Most recently, the drug demonstrated positive progression-free survival data in topline results from Summit’s phase 3 global clinical trial released in May.
The results overall, however, were a mixed bag. Despite delaying tumor progression, the drug’s 21% reduction in the risk of death was not considered statistically significant and “didn't translate to overall survival,” Smith said.
The company’s share price dropped 20% on the news, contributing to a murky picture of the drug’s future.
“I think a physician would say this is clearly beneficial for patients. But it’s not something that the FDA will approve unless the final data does become significant, which I think is an outside bet,” Smith said.
The FDA typically requires statistically significant survival data for full approval. Even so, Summit plans to submit an FDA filing, although the timing isn’t clear.
Going forward, all eyes will be on ivonescimab’s performance in the two upcoming trials, Smith said. Both studies pit the drug directly against Keytruda, not a placebo as in the original trial.
“This will help answer the bigger question: Can it replace Keytruda?” Smith said.

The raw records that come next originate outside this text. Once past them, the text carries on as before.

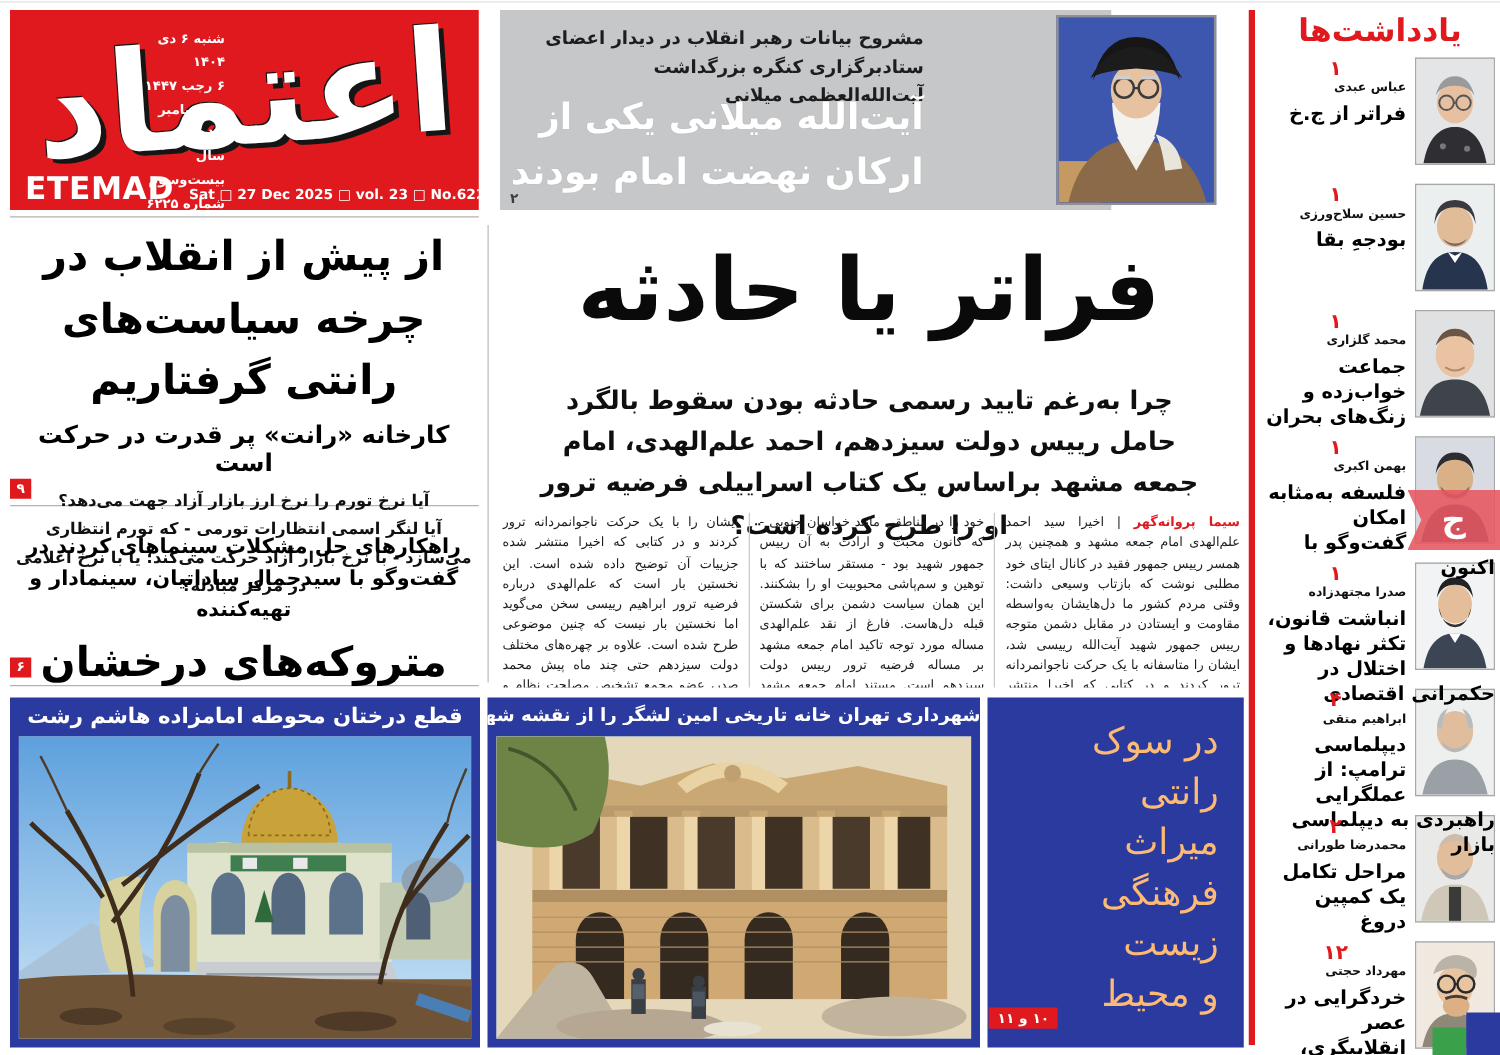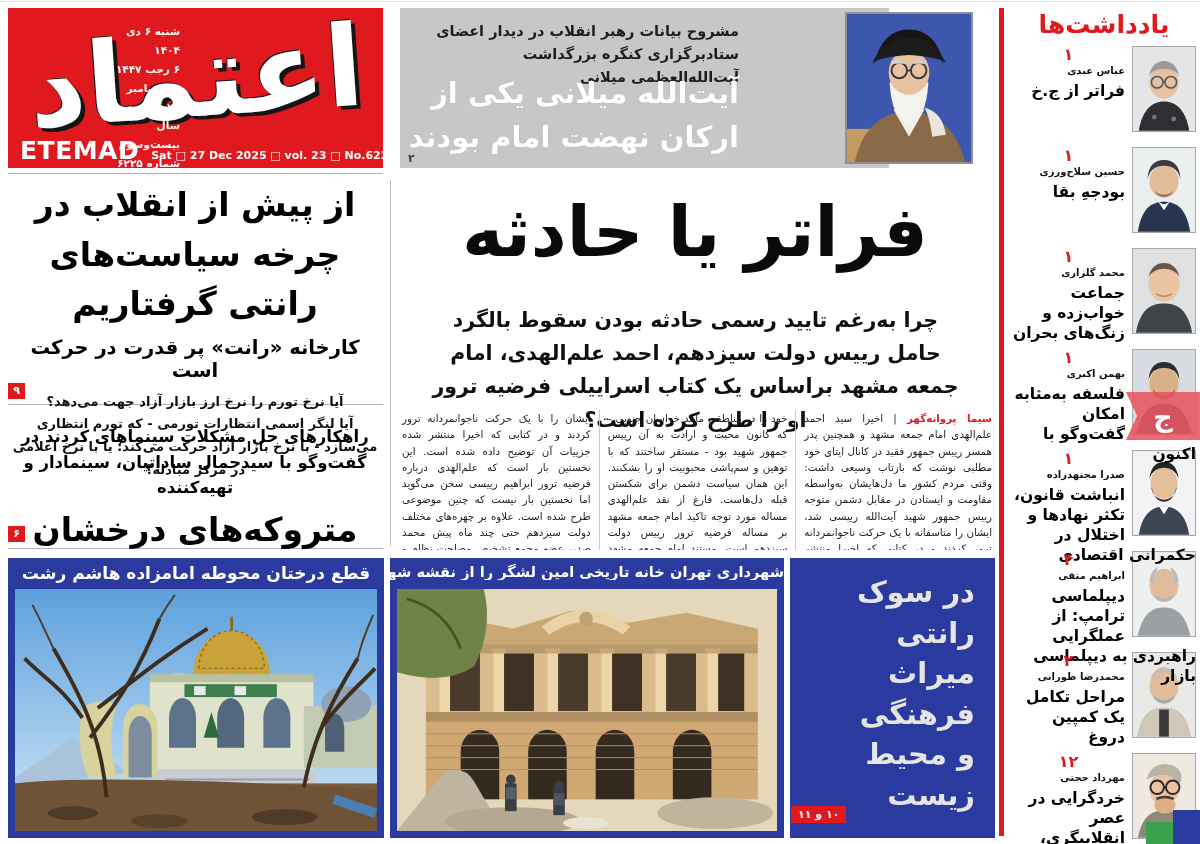--- a/index.html
+++ b/index.html
@@ -62,7 +62,7 @@
   .panel-photo { position:absolute; left:7px; right:7px; top:31px; bottom:7px; overflow:hidden; background:#9db8d8; }
   .panel-photo svg { display:block; width:100%; height:100%; }
   .bluepanel-text { padding:14px 20px 0 6px; direction:rtl; text-align:right; }
-  .bp-line { color:#e5e5e5; font-size:29px; font-weight:700; line-height:1.4; }
+  .bp-line { color:#fdba74; font-size:29px; font-weight:400; line-height:1.4; }
   .badge-pages { position:absolute; left:791px; top:806px; background:#e0191e; color:#fff; direction:rtl;
     font-size:11px; font-weight:bold; padding:2px 7px; z-index:4; }
 

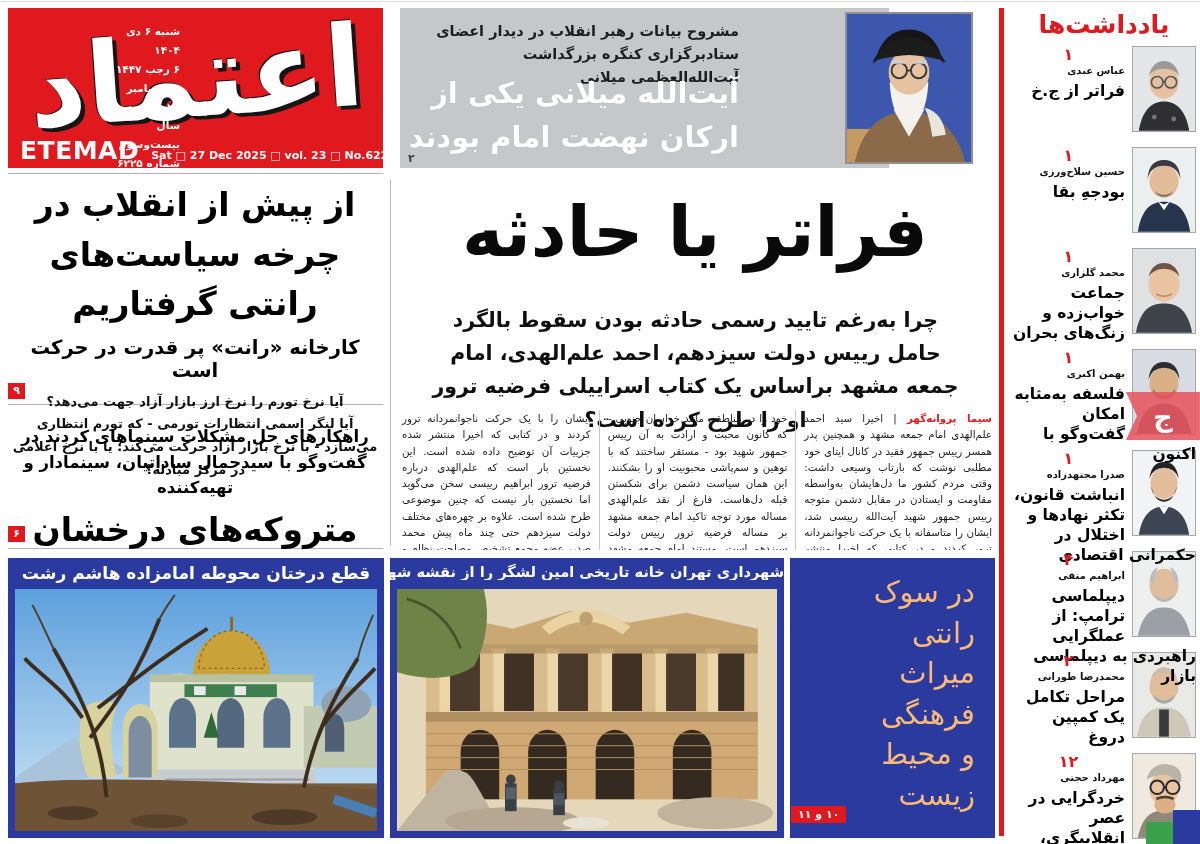--- a/index.html
+++ b/index.html
@@ -295,8 +295,8 @@
       <div class="bp-line">رانتی</div>
       <div class="bp-line">میراث</div>
       <div class="bp-line">فرهنگی</div>
+      <div class="bp-line">زیست</div>
       <div class="bp-line">و محیط</div>
-      <div class="bp-line">زیست</div>
     </div>
   </div>
   <div class="badge-pages">۱۰ و ۱۱</div>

Final results from these trials won’t be released until 2027 or 2028, although there will likely be some earlier signals from interim data. However, two factors make it unlikely that the bispecifics can ultimately best Keytruda outside of the clinic. First, the oncology market has become more segmented and personalized.
“For any drug to attain the status to capture all of these patients across so many different tumor types … will be super challenging,” Smith said.

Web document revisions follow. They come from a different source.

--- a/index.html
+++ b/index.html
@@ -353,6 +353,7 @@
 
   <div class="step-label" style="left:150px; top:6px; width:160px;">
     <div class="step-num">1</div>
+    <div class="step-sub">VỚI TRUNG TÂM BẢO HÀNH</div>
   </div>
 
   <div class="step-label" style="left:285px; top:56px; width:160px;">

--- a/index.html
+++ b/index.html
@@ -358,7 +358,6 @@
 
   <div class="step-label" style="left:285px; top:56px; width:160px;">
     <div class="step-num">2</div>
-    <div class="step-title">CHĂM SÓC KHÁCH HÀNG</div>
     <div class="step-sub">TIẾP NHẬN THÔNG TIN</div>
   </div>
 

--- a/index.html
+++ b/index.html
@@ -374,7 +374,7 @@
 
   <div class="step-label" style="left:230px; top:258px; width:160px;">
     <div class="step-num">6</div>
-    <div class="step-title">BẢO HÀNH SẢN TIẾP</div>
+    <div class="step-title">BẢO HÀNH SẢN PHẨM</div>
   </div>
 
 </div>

In addition, Summit is a relatively small company and may have difficulty pushing the drug to the dizzying heights experienced by Keytruda. Partnering with another company to gain additional resources could change the outlook, Smith said. And there’s buzz that the company is trying to do just that with AstraZeneca, which has reportedly been in talks with Summit about a deal as high as $15 billion for the bispecific, according to Bloomberg.
But ultimately, even though PD-1 VEGF drugs are likely to earn a place in the oncology market, they probably won’t completely edge out Keytruda at its peak.
“In indications that make sense, like small cell lung cancer, renal cell carcinoma, head and neck cancer, it can [become] a very strong alternative,” Smith said. “That would be easier to do in the U.S., but will be more challenging in Europe, where you've got cost-effectiveness challenges if you've got a marginal benefit with ivonescimab versus a [Keytruda] biosimilar.”
Whether bispecifics or another up-and-coming technology succeeds in the clinic, it’s unlikely any new drug will achieve the same reach as Keytruda, Smith said.
“I don’t think any oncology drug is going to be able to replicate what Keytruda has done,” Smith said.